◆ DIRECTIONS:
For the data below, tally how many lines contain "find" and answer only with that tally.

◆ TASK INPUTS:

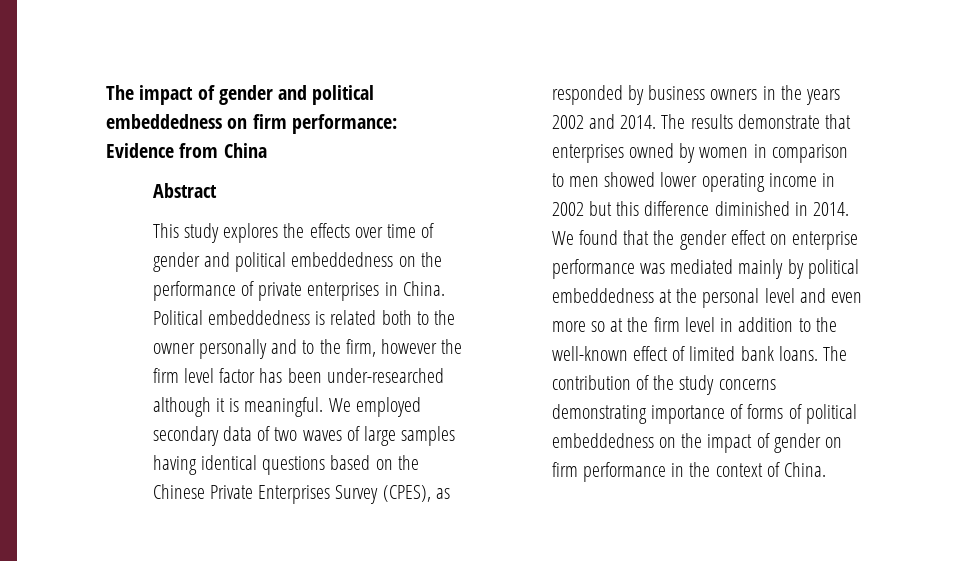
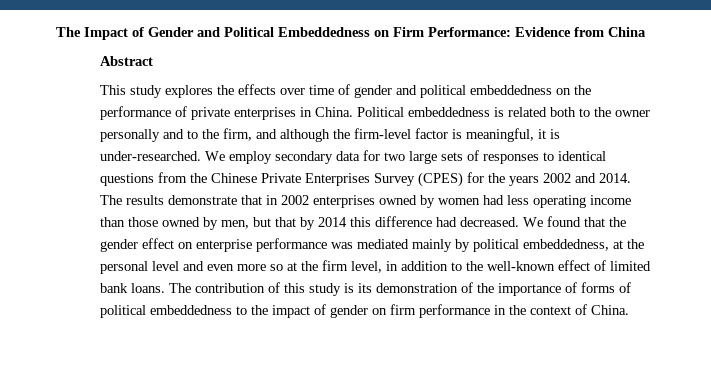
- The impact of gender and political embeddedness on firm performance: Evidence from China
+ The Impact of Gender and Political Embeddedness on Firm Performance: Evidence from China
- Political embeddedness is related both to the owner personally and to the firm, however the firm level factor has been under-researched although it is meaningful. We employed secondary data of two waves of large samples having identical questions based on the Chinese Private Enterprises Survey (CPES), as responded by business owners in the years 2002 and 2014.
+ Political embeddedness is related both to the owner personally and to the firm, and although the firm-level factor is meaningful, it is under-researched. We employ secondary data for two large sets of responses to identical questions from the Chinese Private Enterprises Survey (CPES) for the years 2002 and 2014.
- The results demonstrate that enterprises owned by women in comparison to men showed lower operating income in 2002 but this difference diminished in 2014.
+ The results demonstrate that in 2002 enterprises owned by women had less operating income than those owned by men, but that by 2014 this difference had decreased.
- We found that the gender effect on enterprise performance was mediated mainly by political embeddedness at the personal level and even more so at the firm level in addition to the well-known effect of limited bank loans.
+ We found that the gender effect on enterprise performance was mediated mainly by political embeddedness, at the personal level and even more so at the firm level, in addition to the well-known effect of limited bank loans.
- The contribution of the study concerns demonstrating importance of forms of political embeddedness on the impact of gender on firm performance in the context of China.
+ The contribution of this study is its demonstration of the importance of forms of political embeddedness to the impact of gender on firm performance in the context of China.

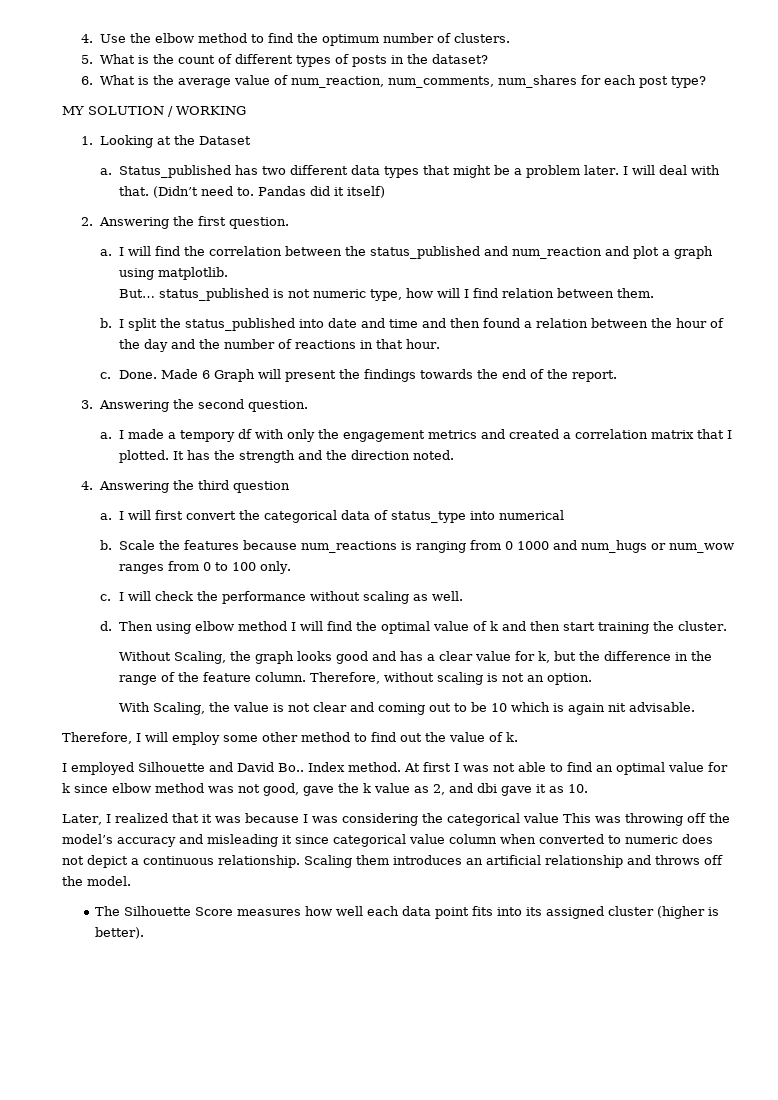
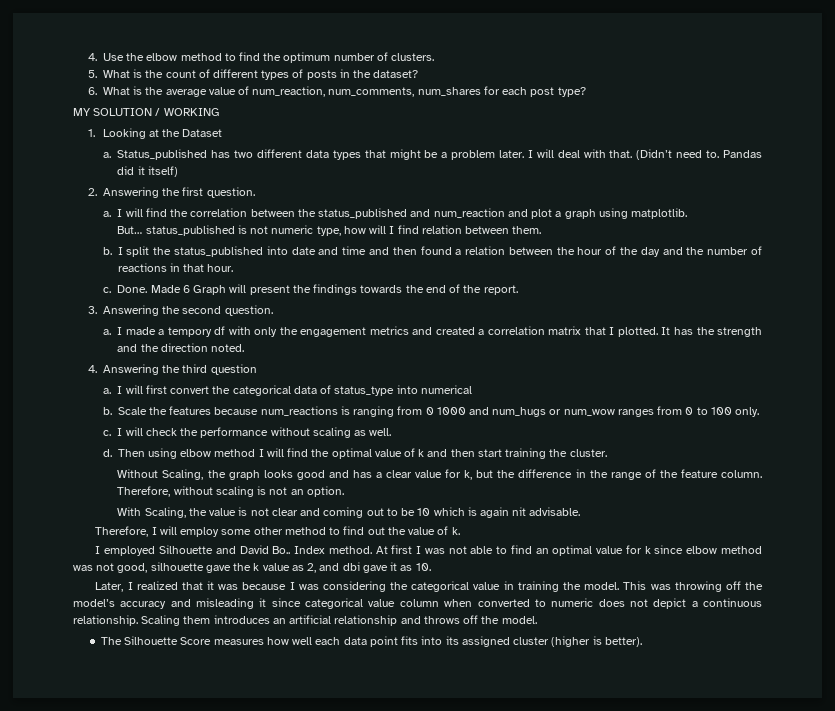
- At first I was not able to find an optimal value for k since elbow method was not good, gave the k value as 2, and dbi gave it as 10.
+ At first I was not able to find an optimal value for k since elbow method was not good, silhouette gave the k value as 2, and dbi gave it as 10.
- Later, I realized that it was because I was considering the categorical value This was throwing off the model’s accuracy and misleading it since categorical value column when converted to numeric does not depict a continuous relationship.
+ Later, I realized that it was because I was considering the categorical value in training the model. This was throwing off the model’s accuracy and misleading it since categorical value column when converted to numeric does not depict a continuous relationship.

◆ OUTPUT OF THE EXERCISE:
2